=== Exercise requirements ===
For this exercise, restate every line below word for word and drop the images.

Segment Start: Data shown

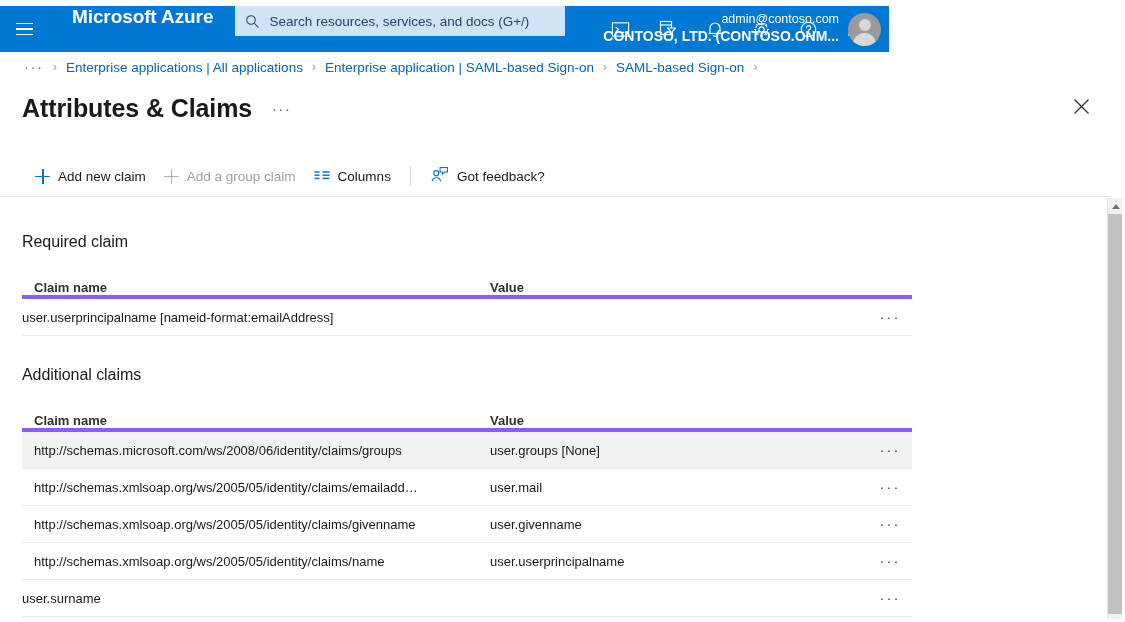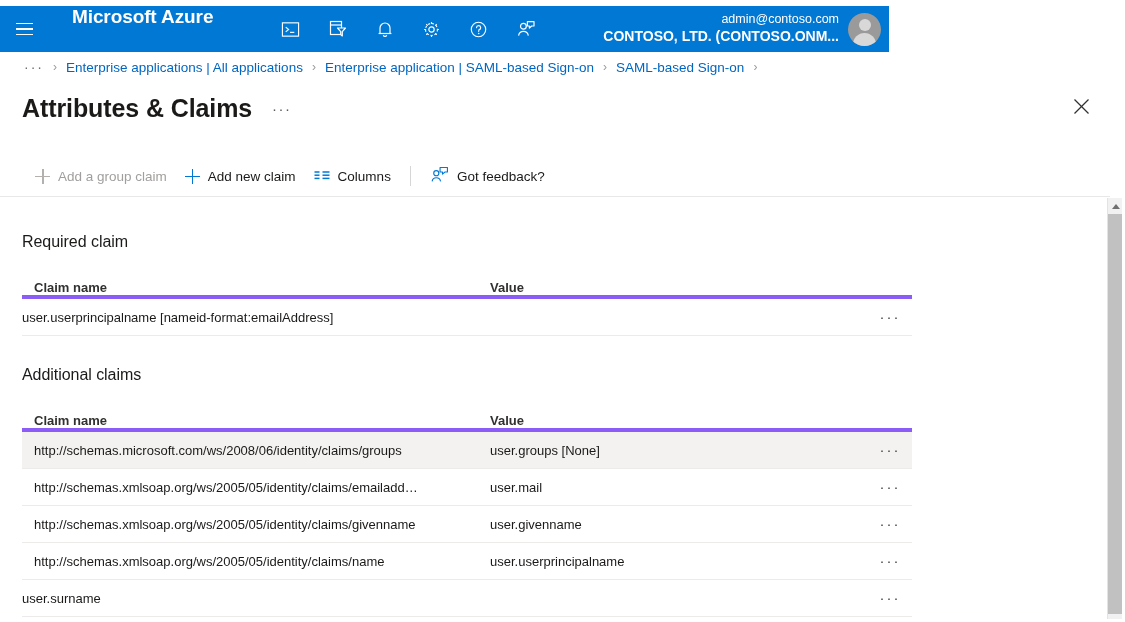--- a/index.html
+++ b/index.html
@@ -235,20 +235,29 @@
 <div class="topbar">
 
   <div class="hamburger">
     <span></span>
       <span></span>
       <span></span>
   </div>
 
   <div class="brand">Microsoft Azure</div>
 
+  <div class="searchbox">
+    <span class="sicon">
+      <svg width="15" height="15" viewBox="0 0 16 16">
+        <circle cx="6.4" cy="6.4" r="4.6" fill="none" stroke="#26456b" stroke-width="1.1"></circle>
+        <line x1="9.8" y1="9.8" x2="14.4" y2="14.4" stroke="#26456b" stroke-width="1.1"></line>
+      </svg>
+    </span>
+    <span class="sph">Search resources, services, and docs (G+/)</span>
+  </div>
 
   <div class="hdr-icons">
 
     <div class="hdr-icon">
       <svg width="19" height="19" viewBox="0 0 20 20">
         <rect x="1.5" y="3" width="17" height="14" fill="none" stroke="#fff" stroke-width="1.2"></rect>
         <polyline points="5,7.5 8,10 5,12.5" fill="none" stroke="#fff" stroke-width="1.2"></polyline>
         <line x1="9.5" y1="13" x2="14" y2="13" stroke="#fff" stroke-width="1.2"></line>
       </svg>
     </div>
@@ -327,28 +336,28 @@
       <svg width="17" height="17" viewBox="0 0 17 17">
         <line x1="1.5" y1="1.5" x2="15.5" y2="15.5" stroke="#323130" stroke-width="1.3"></line>
         <line x1="15.5" y1="1.5" x2="1.5" y2="15.5" stroke="#323130" stroke-width="1.3"></line>
       </svg>
     </span>
   </div>
 </div>
 
 <div class="toolbar">
 
+  <div class="cmd">
+    <span class="plus"></span>
+    <span>Add new claim</span>
+  </div>
+
   <div class="cmd disabled">
     <span class="plus gray"></span>
     <span>Add a group claim</span>
-  </div>
-
-  <div class="cmd">
-    <span class="plus"></span>
-    <span>Add new claim</span>
   </div>
 
   <div class="cmd">
     <span class="colicon">
       <svg width="16" height="13" viewBox="0 0 16 13">
         <g stroke="#0078d4" stroke-width="1.5">
           <line x1="0.5" y1="2" x2="5.5" y2="2"></line>
             <line x1="8.5" y1="2" x2="15.5" y2="2"></line>
           <line x1="0.5" y1="5.2" x2="5.5" y2="5.2"></line>
             <line x1="8.5" y1="5.2" x2="15.5" y2="5.2"></line>

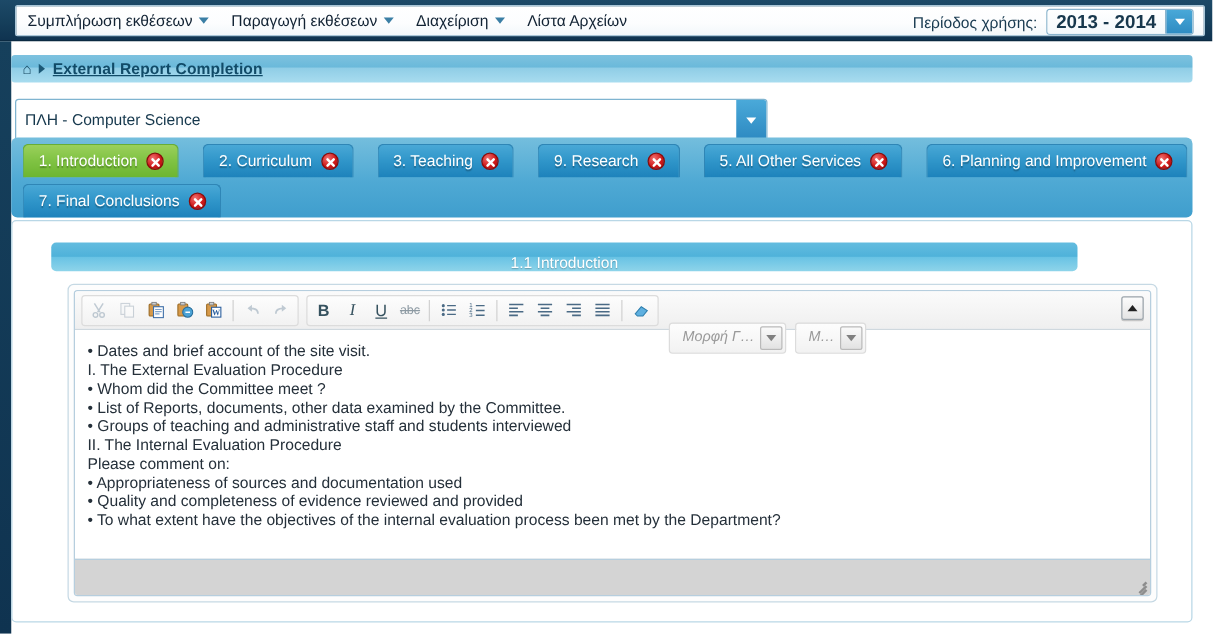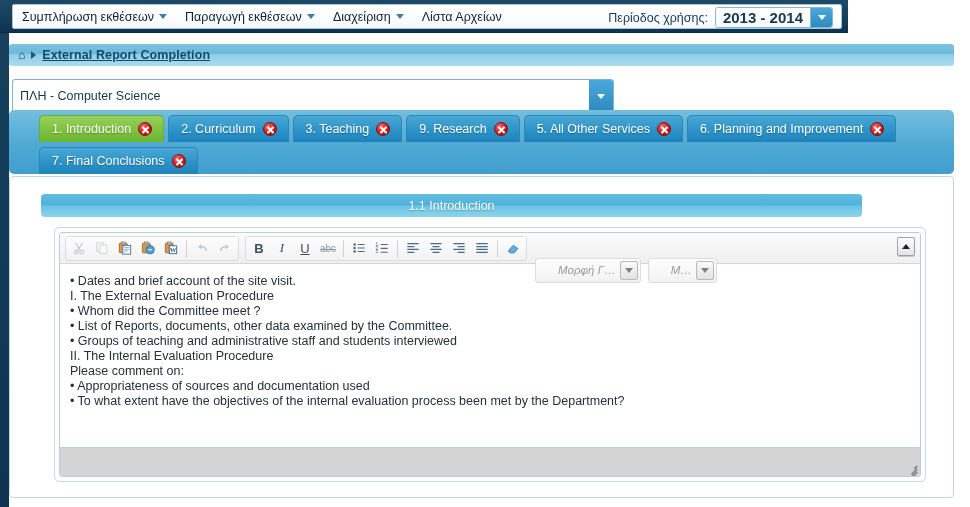--- a/index.html
+++ b/index.html
@@ -7,21 +7,21 @@
   body {
     width: 970px; height: 507px;
     font-family: "Liberation Sans", sans-serif;
     background: #ffffff;
     overflow: hidden;
     position: relative;
   }
 
   
   #menubar {
-    position:absolute; left:0; top:0; width:848px; height:33px;
+    position:absolute; left:0; top:0; width:970px; height:33px;
     background: linear-gradient(to bottom,#1d4a68 0%, #16405c 50%, #0f3350 100%);
     border-bottom: 1px solid #0b2a42;
   }
   #menu-inner {
     position:absolute; left:12px; top:4px; right:6px; height:25px;
     background: linear-gradient(to bottom,#ffffff 0%, #fcfdfe 60%, #f2f7fa 100%);
     border:1px solid #a9c6d8; border-radius:2px;
     display:flex; align-items:center;
   }
   .menu-item {
@@ -93,21 +93,21 @@
     width:24px; display:flex; align-items:center; justify-content:center;
     background: linear-gradient(to bottom,#4aa9d9,#2d89c1);
   }
 
   
   #tabwrap {
     position:absolute; left:9px; top:110px; width:945px; height:64px;
     background: linear-gradient(to bottom,#74bedd 0%, #4fa9d4 55%, #3f9ecd 100%);
     border-radius:5px;
   }
-  .tabrow { position:absolute; left:9px; display:flex; gap:4px;margin-left:21px; }
+  .tabrow { position:absolute; left:9px; display:flex; gap:19px; }
   .tabrow.r1 { top:5px; }
   .tabrow.r2 { top:37px; }
   .tab {
     height:27px; display:flex; align-items:center; gap:7px;
     padding:0 11px 0 12px;
     border-radius:5px 5px 0 0;
     font-size:12.5px; color:#ffffff; white-space:nowrap;
     border:1px solid #2f86b6; border-bottom:none;
     background: linear-gradient(to bottom,#49a8d6 0%, #2f95c9 50%, #1d82bb 100%);
     cursor:pointer;
@@ -133,21 +133,21 @@
 
   
   #content {
     position:absolute; left:9px; top:176px; width:945px; height:322px;
     background:#ffffff; border:1px solid #b9d7e6; border-radius:4px;
   }
   #section-header {
     position:absolute; left:31px; top:17px; width:821px; height:23px;
     border-radius:4px;
     background: linear-gradient(to bottom,#63bcdf 0%, #4fb2da 48%, #69c3e4 52%, #8ed4ea 100%);
-    display:flex; align-items:center; justify-content:center;
+    display:flex; align-items:flex-end; justify-content:center;
     font-size:12.5px; color:#ffffff; text-shadow:0 1px 1px rgba(0,0,0,.25);
   }
 
   
   #editor {
     position:absolute; left:44px; top:50px; width:872px; height:255px;
     background:#fdfdfd; border:1px solid #c6d9e4; border-radius:5px;
     padding:4px;
   }
   #editor-inner {
@@ -167,21 +167,21 @@
     border:1px solid #dcdcdc; border-radius:3px; padding:1px 2px; height:25px; }
   .tbtn {
     width:22px; height:21px; display:flex; align-items:center; justify-content:center;
     border-radius:2px; cursor:pointer; font-size:12px; color:#3c5b72;
   }
   .tbtn.dim { opacity:.32; }
   .tsep { width:1px; height:17px; background:#d2d2d2; margin:0 3px; }
   .fmt-ddl {
     display:flex; align-items:center; height:25px;
     background:linear-gradient(to bottom,#fdfdfd,#f2f2f2);
-    border:1px solid #dcdcdc; border-radius:3px; padding:1px 2px 1px 22px; gap:4px;
+    border:1px solid #dcdcdc; border-radius:3px; padding:1px 2px 1px 10px; gap:4px;
     cursor:pointer;
     margin-top:44px;
   }
   .fmt-ddl .lbl { font-size:11.5px; font-style:italic; color:#999; white-space:nowrap; }
   .fmt-ddl .bx {
     width:18px; height:19px; border:1px solid #b9b9b9; border-radius:2px;
     background:linear-gradient(to bottom,#fafafa,#e2e2e2);
     display:flex; align-items:center; justify-content:center;
   }
   .arr-gray {
@@ -458,20 +458,21 @@
 
       <div id="editor-body">
         <p>• Dates and brief account of the site visit.</p>
         <p>I. The External Evaluation Procedure</p>
         <p>• Whom did the Committee meet ?</p>
         <p>• List of Reports, documents, other data examined by the Committee.</p>
         <p>• Groups of teaching and administrative staff and students interviewed</p>
         <p>II. The Internal Evaluation Procedure</p>
         <p>Please comment on:</p>
         <p>• Appropriateness of sources and documentation used</p>
+        <p>• Quality and completeness of evidence reviewed and provided</p>
         <p>• To what extent have the objectives of the internal evaluation process been met by the Department?</p>
       </div>
 
       <div id="statusbar">
         <div id="resize-grip">
           <i></i>
             <i></i>
             <i></i>
         </div>
       </div>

Segment End: Data shown

=== Response for this exercise ===
--- a/index.html
+++ b/index.html
@@ -235,20 +235,29 @@
 <div class="topbar">
 
   <div class="hamburger">
     <span></span>
       <span></span>
       <span></span>
   </div>
 
   <div class="brand">Microsoft Azure</div>
 
+  <div class="searchbox">
+    <span class="sicon">
+      <svg width="15" height="15" viewBox="0 0 16 16">
+        <circle cx="6.4" cy="6.4" r="4.6" fill="none" stroke="#26456b" stroke-width="1.1"></circle>
+        <line x1="9.8" y1="9.8" x2="14.4" y2="14.4" stroke="#26456b" stroke-width="1.1"></line>
+      </svg>
+    </span>
+    <span class="sph">Search resources, services, and docs (G+/)</span>
+  </div>
 
   <div class="hdr-icons">
 
     <div class="hdr-icon">
       <svg width="19" height="19" viewBox="0 0 20 20">
         <rect x="1.5" y="3" width="17" height="14" fill="none" stroke="#fff" stroke-width="1.2"></rect>
         <polyline points="5,7.5 8,10 5,12.5" fill="none" stroke="#fff" stroke-width="1.2"></polyline>
         <line x1="9.5" y1="13" x2="14" y2="13" stroke="#fff" stroke-width="1.2"></line>
       </svg>
     </div>
@@ -327,28 +336,28 @@
       <svg width="17" height="17" viewBox="0 0 17 17">
         <line x1="1.5" y1="1.5" x2="15.5" y2="15.5" stroke="#323130" stroke-width="1.3"></line>
         <line x1="15.5" y1="1.5" x2="1.5" y2="15.5" stroke="#323130" stroke-width="1.3"></line>
       </svg>
     </span>
   </div>
 </div>
 
 <div class="toolbar">
 
+  <div class="cmd">
+    <span class="plus"></span>
+    <span>Add new claim</span>
+  </div>
+
   <div class="cmd disabled">
     <span class="plus gray"></span>
     <span>Add a group claim</span>
-  </div>
-
-  <div class="cmd">
-    <span class="plus"></span>
-    <span>Add new claim</span>
   </div>
 
   <div class="cmd">
     <span class="colicon">
       <svg width="16" height="13" viewBox="0 0 16 13">
         <g stroke="#0078d4" stroke-width="1.5">
           <line x1="0.5" y1="2" x2="5.5" y2="2"></line>
             <line x1="8.5" y1="2" x2="15.5" y2="2"></line>
           <line x1="0.5" y1="5.2" x2="5.5" y2="5.2"></line>
             <line x1="8.5" y1="5.2" x2="15.5" y2="5.2"></line>

--- a/index.html
+++ b/index.html
@@ -7,21 +7,21 @@
   body {
     width: 970px; height: 507px;
     font-family: "Liberation Sans", sans-serif;
     background: #ffffff;
     overflow: hidden;
     position: relative;
   }
 
   
   #menubar {
-    position:absolute; left:0; top:0; width:848px; height:33px;
+    position:absolute; left:0; top:0; width:970px; height:33px;
     background: linear-gradient(to bottom,#1d4a68 0%, #16405c 50%, #0f3350 100%);
     border-bottom: 1px solid #0b2a42;
   }
   #menu-inner {
     position:absolute; left:12px; top:4px; right:6px; height:25px;
     background: linear-gradient(to bottom,#ffffff 0%, #fcfdfe 60%, #f2f7fa 100%);
     border:1px solid #a9c6d8; border-radius:2px;
     display:flex; align-items:center;
   }
   .menu-item {
@@ -93,21 +93,21 @@
     width:24px; display:flex; align-items:center; justify-content:center;
     background: linear-gradient(to bottom,#4aa9d9,#2d89c1);
   }
 
   
   #tabwrap {
     position:absolute; left:9px; top:110px; width:945px; height:64px;
     background: linear-gradient(to bottom,#74bedd 0%, #4fa9d4 55%, #3f9ecd 100%);
     border-radius:5px;
   }
-  .tabrow { position:absolute; left:9px; display:flex; gap:4px;margin-left:21px; }
+  .tabrow { position:absolute; left:9px; display:flex; gap:19px; }
   .tabrow.r1 { top:5px; }
   .tabrow.r2 { top:37px; }
   .tab {
     height:27px; display:flex; align-items:center; gap:7px;
     padding:0 11px 0 12px;
     border-radius:5px 5px 0 0;
     font-size:12.5px; color:#ffffff; white-space:nowrap;
     border:1px solid #2f86b6; border-bottom:none;
     background: linear-gradient(to bottom,#49a8d6 0%, #2f95c9 50%, #1d82bb 100%);
     cursor:pointer;
@@ -133,21 +133,21 @@
 
   
   #content {
     position:absolute; left:9px; top:176px; width:945px; height:322px;
     background:#ffffff; border:1px solid #b9d7e6; border-radius:4px;
   }
   #section-header {
     position:absolute; left:31px; top:17px; width:821px; height:23px;
     border-radius:4px;
     background: linear-gradient(to bottom,#63bcdf 0%, #4fb2da 48%, #69c3e4 52%, #8ed4ea 100%);
-    display:flex; align-items:center; justify-content:center;
+    display:flex; align-items:flex-end; justify-content:center;
     font-size:12.5px; color:#ffffff; text-shadow:0 1px 1px rgba(0,0,0,.25);
   }
 
   
   #editor {
     position:absolute; left:44px; top:50px; width:872px; height:255px;
     background:#fdfdfd; border:1px solid #c6d9e4; border-radius:5px;
     padding:4px;
   }
   #editor-inner {
@@ -167,21 +167,21 @@
     border:1px solid #dcdcdc; border-radius:3px; padding:1px 2px; height:25px; }
   .tbtn {
     width:22px; height:21px; display:flex; align-items:center; justify-content:center;
     border-radius:2px; cursor:pointer; font-size:12px; color:#3c5b72;
   }
   .tbtn.dim { opacity:.32; }
   .tsep { width:1px; height:17px; background:#d2d2d2; margin:0 3px; }
   .fmt-ddl {
     display:flex; align-items:center; height:25px;
     background:linear-gradient(to bottom,#fdfdfd,#f2f2f2);
-    border:1px solid #dcdcdc; border-radius:3px; padding:1px 2px 1px 22px; gap:4px;
+    border:1px solid #dcdcdc; border-radius:3px; padding:1px 2px 1px 10px; gap:4px;
     cursor:pointer;
     margin-top:44px;
   }
   .fmt-ddl .lbl { font-size:11.5px; font-style:italic; color:#999; white-space:nowrap; }
   .fmt-ddl .bx {
     width:18px; height:19px; border:1px solid #b9b9b9; border-radius:2px;
     background:linear-gradient(to bottom,#fafafa,#e2e2e2);
     display:flex; align-items:center; justify-content:center;
   }
   .arr-gray {
@@ -458,20 +458,21 @@
 
       <div id="editor-body">
         <p>• Dates and brief account of the site visit.</p>
         <p>I. The External Evaluation Procedure</p>
         <p>• Whom did the Committee meet ?</p>
         <p>• List of Reports, documents, other data examined by the Committee.</p>
         <p>• Groups of teaching and administrative staff and students interviewed</p>
         <p>II. The Internal Evaluation Procedure</p>
         <p>Please comment on:</p>
         <p>• Appropriateness of sources and documentation used</p>
+        <p>• Quality and completeness of evidence reviewed and provided</p>
         <p>• To what extent have the objectives of the internal evaluation process been met by the Department?</p>
       </div>
 
       <div id="statusbar">
         <div id="resize-grip">
           <i></i>
             <i></i>
             <i></i>
         </div>
       </div>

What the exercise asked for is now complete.